Posted in Course Offerings, Literary/Artistic Criticism, New Media, Passing, Religion, United States on 2012-02-12 18:56Z by Steven

Impostors: EUST-235

Amherst College
Spring 2012

Ilan Stavans, Lewis-Sebring Professor in Latin American and Latino Culture

Deborah R. Dizard, Visiting Lecturer in European Studies

An interdisciplinary exploration of the causes behind the social, racial, artistic, and political act—and art—of posing, passing, or pretending to be someone else. Blacks passing for whites, Jews passing for gentiles, and women passing for men, and vice versa, are a central motif. Attention is given to biological and scientific patterns such as memory loss, mental illness, and plastic surgery, and to literary strategies like irony. As a supernatural occurrence, the discussion includes mystical experiences, ghost stories, and séance sessions. The course also covers instances pertaining to institutional religion, from prophesy from the Hebrew and Christian Bibles to the Koran and Mormonism.
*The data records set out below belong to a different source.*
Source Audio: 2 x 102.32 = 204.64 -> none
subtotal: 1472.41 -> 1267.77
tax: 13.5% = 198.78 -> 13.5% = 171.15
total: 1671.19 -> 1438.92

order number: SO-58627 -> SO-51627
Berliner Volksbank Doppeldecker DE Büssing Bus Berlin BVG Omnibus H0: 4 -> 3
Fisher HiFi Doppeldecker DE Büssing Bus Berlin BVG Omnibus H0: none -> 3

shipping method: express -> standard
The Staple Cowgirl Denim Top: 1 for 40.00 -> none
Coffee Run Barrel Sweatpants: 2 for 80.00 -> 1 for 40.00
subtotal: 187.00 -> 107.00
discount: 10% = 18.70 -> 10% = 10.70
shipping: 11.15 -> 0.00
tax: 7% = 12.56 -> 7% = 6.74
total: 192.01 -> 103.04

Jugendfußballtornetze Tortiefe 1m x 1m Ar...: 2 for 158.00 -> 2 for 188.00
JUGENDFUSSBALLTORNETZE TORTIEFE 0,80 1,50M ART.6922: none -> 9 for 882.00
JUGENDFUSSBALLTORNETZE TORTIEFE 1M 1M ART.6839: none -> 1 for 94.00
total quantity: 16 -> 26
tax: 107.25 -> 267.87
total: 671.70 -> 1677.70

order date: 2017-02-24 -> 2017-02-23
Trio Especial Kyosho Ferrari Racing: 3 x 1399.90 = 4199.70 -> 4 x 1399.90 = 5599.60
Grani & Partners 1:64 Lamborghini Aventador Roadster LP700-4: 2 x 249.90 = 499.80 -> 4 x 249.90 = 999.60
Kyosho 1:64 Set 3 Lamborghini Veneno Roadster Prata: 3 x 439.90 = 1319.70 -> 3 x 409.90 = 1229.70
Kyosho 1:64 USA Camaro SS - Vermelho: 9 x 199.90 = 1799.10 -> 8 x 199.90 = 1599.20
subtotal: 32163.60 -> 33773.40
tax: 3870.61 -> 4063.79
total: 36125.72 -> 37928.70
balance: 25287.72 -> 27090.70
In technology and communications, analysis concentrates on the invention of the telegraph, the telephone, and the Internet. Entertainment, ventriloquism, puppet shows, voice-overs, children’s cartoon shows, subtitles, and dubbing in movies and TV are topics of analysis. Posers in Greek mythology, the Arabian Nights, Cervantes, Shakespeare, Lewis Carroll, Mark Twain, Sigmund Freud, Jorge Luis Borges, Philip Roth, Oliver Sacks, and Nella Larsen are examined. Conducted in English.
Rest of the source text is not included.